Zarif bir kostüm ve yelek, beyaz bir gömlek ve elbette tam göğsün ortasında, ipek bir kravat!
Gıcır gıcır, parıldayan ayakkabılar ise bu görüntünün altyapısıdır. Bir erkeği, sosyal bir ortamda, bir iş toplantısında, bir törende tanımlarken, genelde yüklendiği bu değişik dokumalar parkurundan gözetlemek ve ona bu açıdan bakmak gerekir.
O parkurda yer alan ve bu yazımızın konusu olan kravatın mesajı da, çok önemli… Prestij, asrilik, kalite ve itibar, kravatın yer aldığı kostümde, daha da belirgin ve özel hale geliyor…
“Süs olarak, gömlek yakasının altından geçirilip bağlanan ve boyundan aşağı doğru sarkıtılan enlice kumaş parçası” kravatın sadece sözcük anlamı…
Kimi erkekler kravat takmayı severler.
Gardıroplarında sayısız desen ve renkte kravatları vardır. Kimileri içinse kravat, gırtlağın üstünde hafakanlar bastırır! Kravat görünce bir çığlık atmadıkları, kaçmadıkları kalır. İki durumda da, küçük bir dokuma parçası olan kravat, erkekleri etkiler. Bizde genellikle biraz hırpalanarak “Medeniyet Yuları!” olarak anılsa da, kravatın tarihteki yeri çok ilginç…
++++
Çin’de imparator Shih Huang Ti’nin mezarını çevreleyen 7500 asker heykelinin hepsinin boyunlarında, modern anlamdaki kravatın atası sayılan boyun bağlarının olması, kravatın geçmişteki sosyal gücünün simgesi gibidir. Eski Mısır’dan da benzer bir örnek verilebilir. Mısırlı erkeklerin giyiminde göze çarpan, boyunda düğümlenen ve omuzlara kadar inen dikdörtgen kumaş, son derece önem taşıyordu. Çünkü aslında bu kumaş, rengiyle onu taşıyan kişinin sosyal kimliğini de gösteriyordu.
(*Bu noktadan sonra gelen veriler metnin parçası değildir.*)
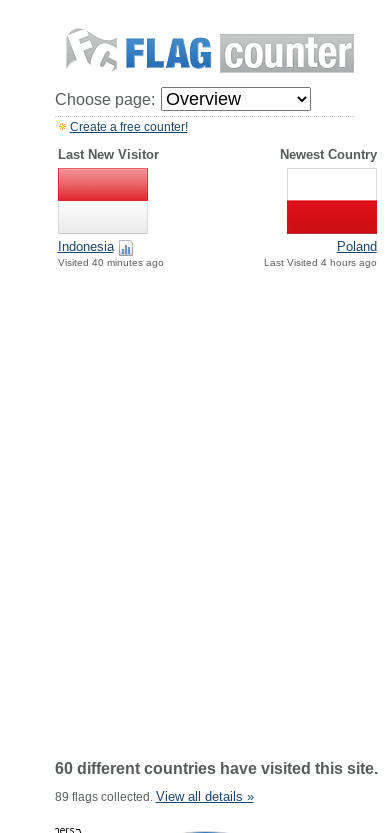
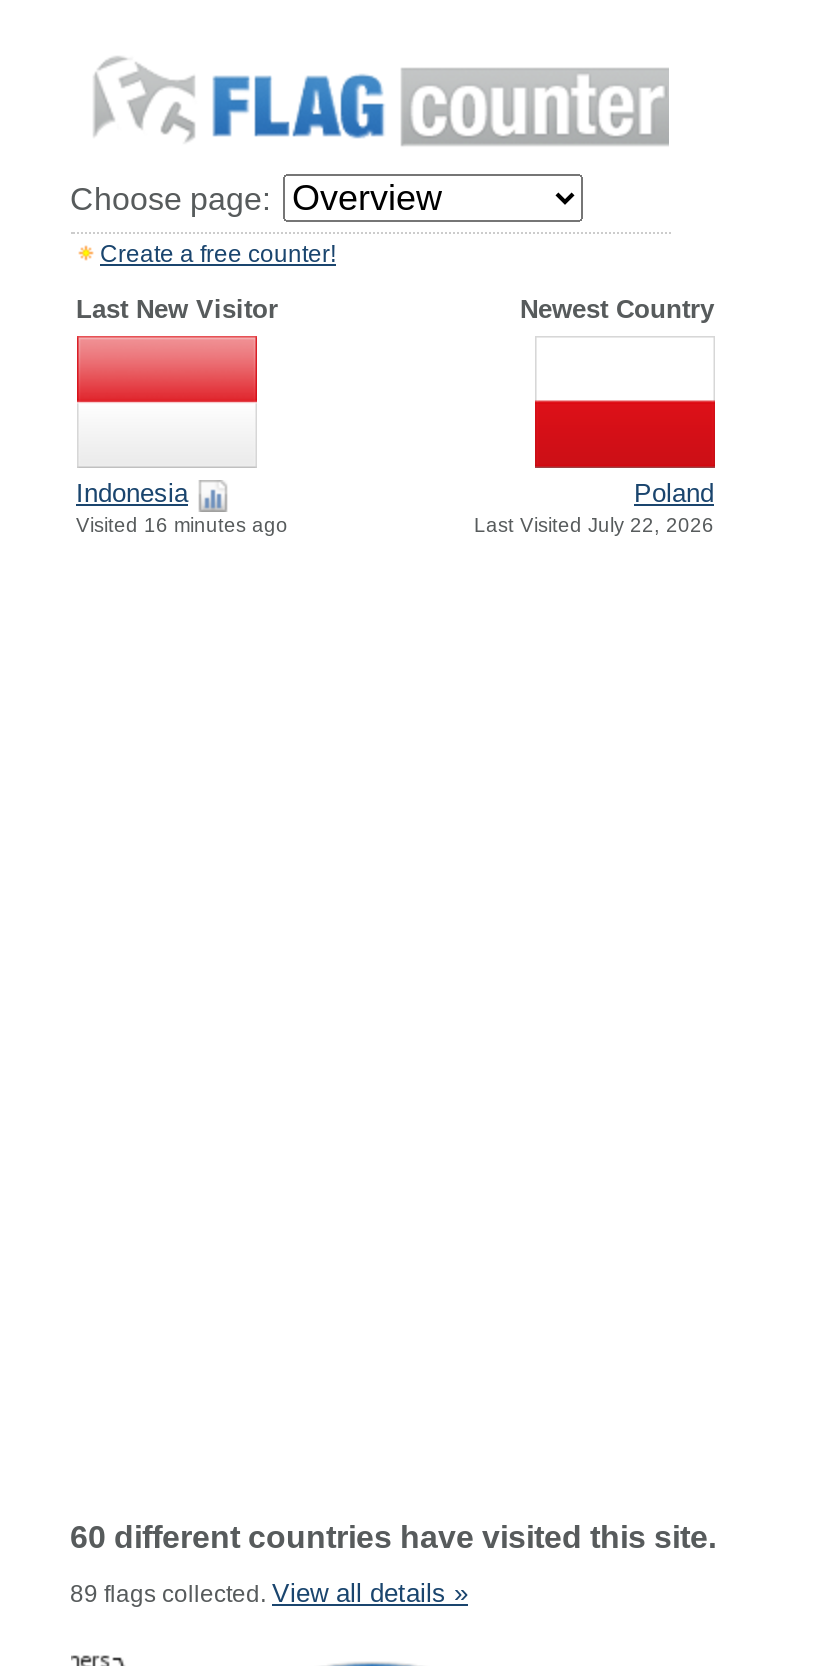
- Visited 40 minutes ago
+ Visited 16 minutes ago

- Last Visited 4 hours ago
+ Last Visited July 22, 2026
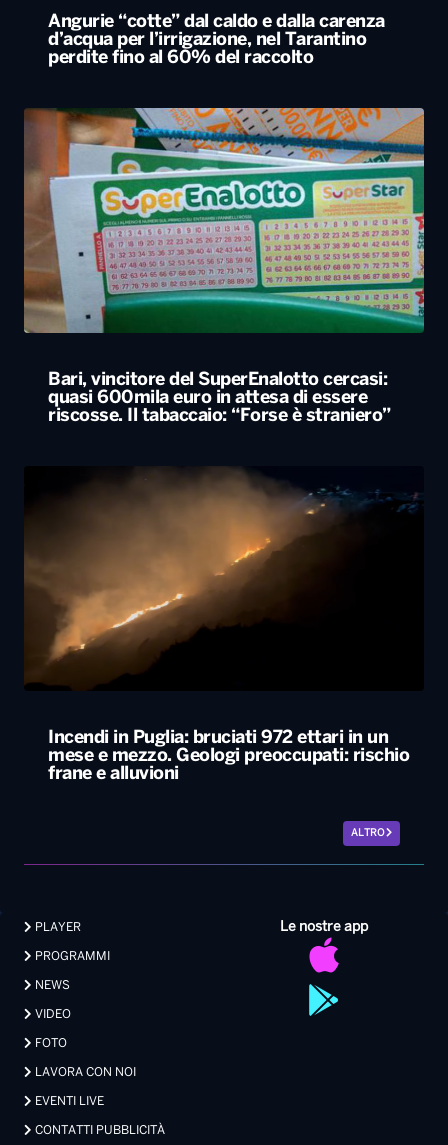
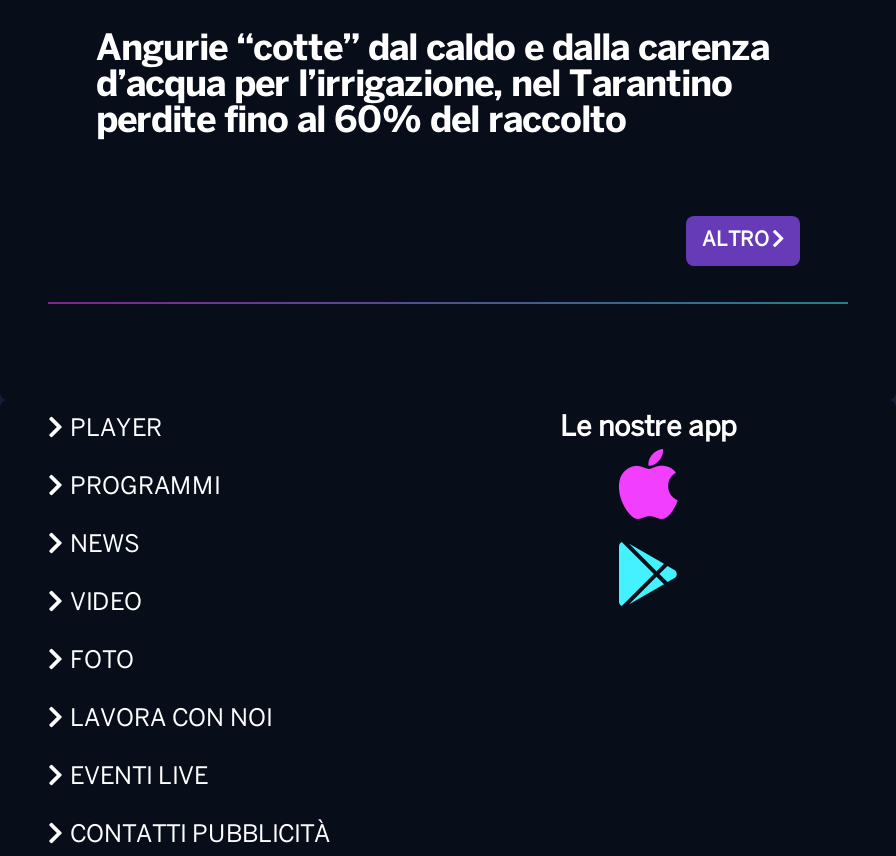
- [image]
- Bari, vincitore del SuperEnalotto cercasi:
- quasi 600mila euro in attesa di essere
- riscosse. Il tabaccaio: “Forse è straniero”

- [image]

- Incendi in Puglia: bruciati 972 ettari in un
- mese e mezzo. Geologi preoccupati: rischio
- frane e alluvioni
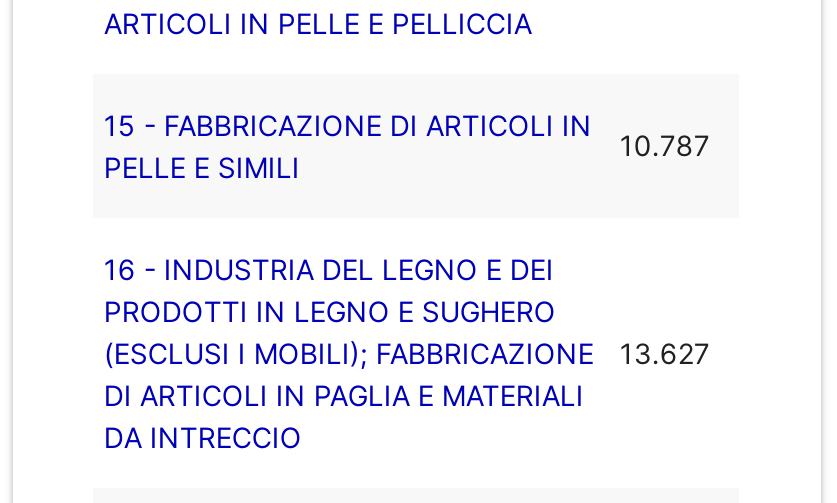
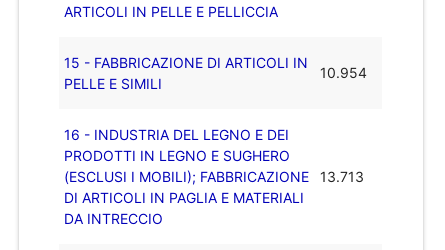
- 10.787
+ 10.954

- (ESCLUSI I MOBILI); FABBRICAZIONE 13.627
+ (ESCLUSI I MOBILI); FABBRICAZIONE 13.713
Romalılar döneminde de bir biçimde kravata tanık oluyoruz. O dönemde Romalı erkekler, günümüzdeki kravata çok benzeyen bir boyun bağı kullanıyorlardı. Bir gün yolunuz Roma’daki “Triana Sütunu”na düşerse, kabartmalardaki kravatlı askerler sizi sakın şaşırtmasın! “Croatta” sözüne da dikkat edin. Çünkü bu söz, günümüzdeki kravatın isim atası ve Hırvatça’dan gelmekte… Bu da çok doğal, çünkü Hırvatistan bir anlamda kravatın doğduğu yer. Modern anlamda dünyada ilk kravatı 17. yüzyılda bir fular şeklinde Hırvat askerleri taktılar.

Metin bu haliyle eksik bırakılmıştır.